Altynay Kaidarova, a KAUST Ph.D. student in the University's Sensing, Magnetism and Microsystems (SMM) group, who is supervised by Associate Professor Jürgen Kosel, has been elected as one of 10 members of the Next Generation Magneticans Advisory Board at the Institute of Electrical and Electronics Engineers (IEEE). She became a member during the 62nd Annual Conference on Magnetism and Magnetic Materials (MMM 2017), which took place from November 6 to 10, 2017, in Pittsburgh, Pennsylvania.
Kaidarova was elected to the board after successfully presenting her research on underwater animal monitoring magnetic sensor systems, which was part of her master's thesis at KAUST. Kaidarova graduated with her master's degree in December 2017 and began her Ph.D. at the University soon thereafter.
The advisory board is made up of other motivated doctorate students from around the world.

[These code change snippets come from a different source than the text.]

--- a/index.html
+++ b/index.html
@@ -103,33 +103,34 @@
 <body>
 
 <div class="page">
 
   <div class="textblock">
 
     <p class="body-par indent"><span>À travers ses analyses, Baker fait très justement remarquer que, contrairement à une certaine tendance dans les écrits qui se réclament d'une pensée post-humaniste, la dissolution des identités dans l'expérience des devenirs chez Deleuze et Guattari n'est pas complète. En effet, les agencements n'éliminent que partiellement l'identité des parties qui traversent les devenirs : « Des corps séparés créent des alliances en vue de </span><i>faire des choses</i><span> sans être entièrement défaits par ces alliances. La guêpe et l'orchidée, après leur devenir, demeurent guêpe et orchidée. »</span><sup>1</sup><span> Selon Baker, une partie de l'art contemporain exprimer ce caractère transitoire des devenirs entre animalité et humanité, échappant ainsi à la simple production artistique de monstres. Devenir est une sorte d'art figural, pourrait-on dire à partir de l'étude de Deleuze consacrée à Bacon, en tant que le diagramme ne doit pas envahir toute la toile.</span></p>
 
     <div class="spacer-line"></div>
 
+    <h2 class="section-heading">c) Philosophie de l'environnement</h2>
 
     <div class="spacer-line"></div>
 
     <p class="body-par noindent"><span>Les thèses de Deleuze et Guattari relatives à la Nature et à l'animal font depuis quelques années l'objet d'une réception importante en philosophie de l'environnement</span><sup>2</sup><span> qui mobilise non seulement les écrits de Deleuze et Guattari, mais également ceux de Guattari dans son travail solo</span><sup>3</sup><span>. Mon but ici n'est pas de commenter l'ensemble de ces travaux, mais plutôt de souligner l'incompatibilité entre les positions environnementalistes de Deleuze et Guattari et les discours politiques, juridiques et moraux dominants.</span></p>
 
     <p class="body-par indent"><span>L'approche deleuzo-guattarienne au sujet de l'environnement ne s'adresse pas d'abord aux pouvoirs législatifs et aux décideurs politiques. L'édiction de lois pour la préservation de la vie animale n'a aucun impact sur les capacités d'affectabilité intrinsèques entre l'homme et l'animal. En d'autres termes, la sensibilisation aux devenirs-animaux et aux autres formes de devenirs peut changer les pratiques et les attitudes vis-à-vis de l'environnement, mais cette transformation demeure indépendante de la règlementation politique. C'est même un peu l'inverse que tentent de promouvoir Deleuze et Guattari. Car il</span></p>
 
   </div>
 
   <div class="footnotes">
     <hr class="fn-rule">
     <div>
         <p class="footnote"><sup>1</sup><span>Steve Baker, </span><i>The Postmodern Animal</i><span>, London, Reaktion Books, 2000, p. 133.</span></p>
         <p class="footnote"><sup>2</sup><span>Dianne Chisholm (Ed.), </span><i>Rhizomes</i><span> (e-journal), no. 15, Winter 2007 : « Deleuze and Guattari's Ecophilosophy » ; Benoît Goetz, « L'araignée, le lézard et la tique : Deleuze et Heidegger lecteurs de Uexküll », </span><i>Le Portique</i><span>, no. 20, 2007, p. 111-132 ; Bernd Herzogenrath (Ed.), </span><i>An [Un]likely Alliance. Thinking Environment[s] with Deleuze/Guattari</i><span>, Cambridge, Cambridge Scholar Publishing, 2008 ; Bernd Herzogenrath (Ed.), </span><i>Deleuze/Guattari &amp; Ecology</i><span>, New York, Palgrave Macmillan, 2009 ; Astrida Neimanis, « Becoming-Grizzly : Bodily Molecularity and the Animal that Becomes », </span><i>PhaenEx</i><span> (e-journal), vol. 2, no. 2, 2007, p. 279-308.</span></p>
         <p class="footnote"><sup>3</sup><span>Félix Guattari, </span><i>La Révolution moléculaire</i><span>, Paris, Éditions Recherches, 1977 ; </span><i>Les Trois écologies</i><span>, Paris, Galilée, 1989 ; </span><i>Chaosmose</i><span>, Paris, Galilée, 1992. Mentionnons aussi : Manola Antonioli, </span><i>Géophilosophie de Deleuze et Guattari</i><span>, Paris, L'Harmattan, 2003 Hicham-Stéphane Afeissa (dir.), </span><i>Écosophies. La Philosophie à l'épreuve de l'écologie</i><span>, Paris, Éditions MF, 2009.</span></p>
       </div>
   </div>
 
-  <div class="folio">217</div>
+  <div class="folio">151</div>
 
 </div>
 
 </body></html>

Kaidarova explained that "the advisory board [aims to] nurture positive interactions among its members and foster more collaboration with the global industrial community in the field of magnetism." Specifically, the board helps in preparing the program for upcoming magnetism conferences and setting up student networking sessions.
Kaidarova hopes that being part of the board will give provide her "with the necessary skills, personal connections and self-confidence" to become a contributing member of the international magnetism community, she said.

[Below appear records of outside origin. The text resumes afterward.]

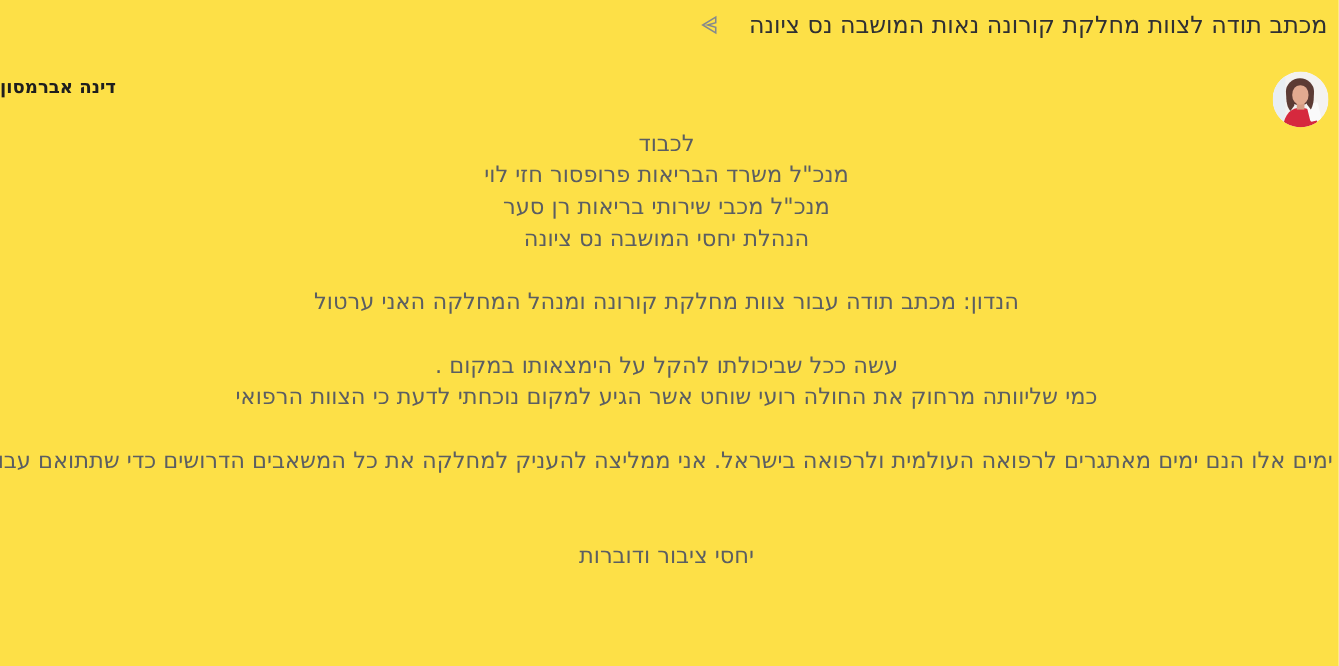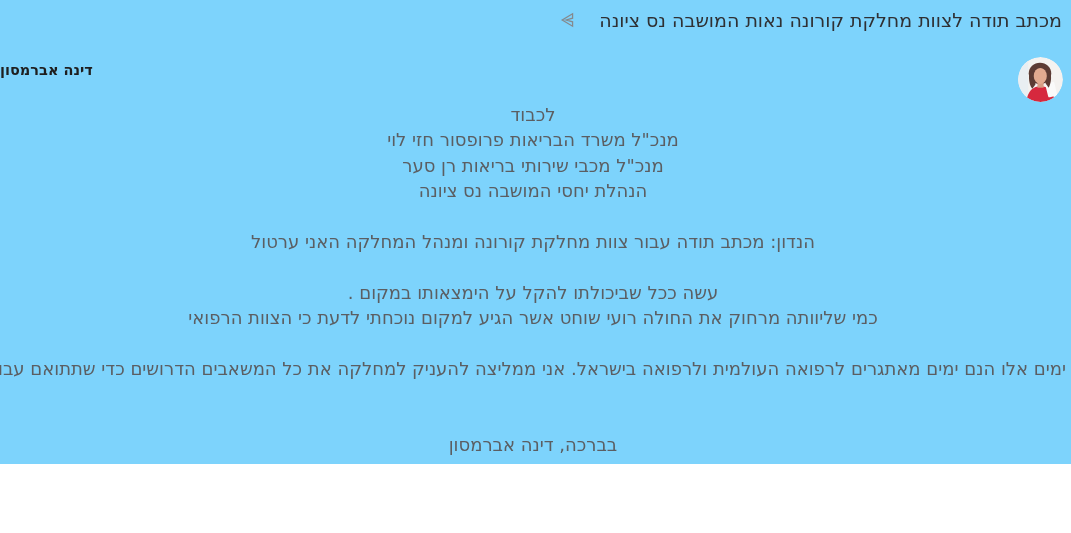--- a/index.html
+++ b/index.html
@@ -6,24 +6,24 @@
   html, body { margin: 0; padding: 0; }
   body {
     width: 1071px;
     height: 533px;
     background: #ffffff;
     overflow: hidden;
     font-family: "DejaVu Sans", sans-serif;
   }
   .page {
     width: 1071px;
-    height: 464px;
+    height: 533px;
     position: relative;
     overflow: hidden;
-    background: #7dd3fc;
+    background: #fde047;
   }
   
   .title-row {
     display: flex;
     direction: rtl;
     align-items: center;
     gap: 21px;
     padding: 7px 9px 0 0;
   }
   .page-title {
@@ -128,17 +128,16 @@
       <div class="line">הנהלת יחסי המושבה נס ציונה</div>
       <div class="line">&nbsp;</div>
       <div class="line">הנדון: מכתב תודה עבור צוות מחלקת קורונה ומנהל המחלקה האני ערטול</div>
       <div class="line">&nbsp;</div>
       <div class="line">עשה ככל שביכולתו להקל על הימצאותו במקום .</div>
       <div class="line">כמי שליוותה מרחוק את החולה רועי שוחט אשר הגיע למקום נוכחתי לדעת כי הצוות הרפואי</div>
       <div class="line">&nbsp;</div>
       <div class="line">ימים אלו הנם ימים מאתגרים לרפואה העולמית ולרפואה בישראל.  אני ממליצה להעניק למחלקה את כל המשאבים הדרושים כדי שתתואם עבור חולי הקורונה המגיעים למקום.</div>
       <div class="line">&nbsp;</div>
       <div class="line">&nbsp;</div>
-      <div class="line">בברכה, דינה אברמסון</div>
       <div class="line">יחסי ציבור ודוברות</div>
     </div>
 
 </div>
 
 </body></html>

"I am honored to represent KAUST in the international arena," Kaidarova noted. She will continue to serve on the advisory board until she completes her Ph.D. degree.
Kaidarova is currently working with the SMM group to develop revolutionary, environmentally-friendly, flexible and lightweight marine sensors for underwater animal monitoring as part of the KAUST Sensor Initiative. The sensors are a crucial part of conservation efforts and help researchers predict how environmental changes may affect marine ecosystems. Some of the SMM group's research will be featured in a National Geographic broadcast set for June this year.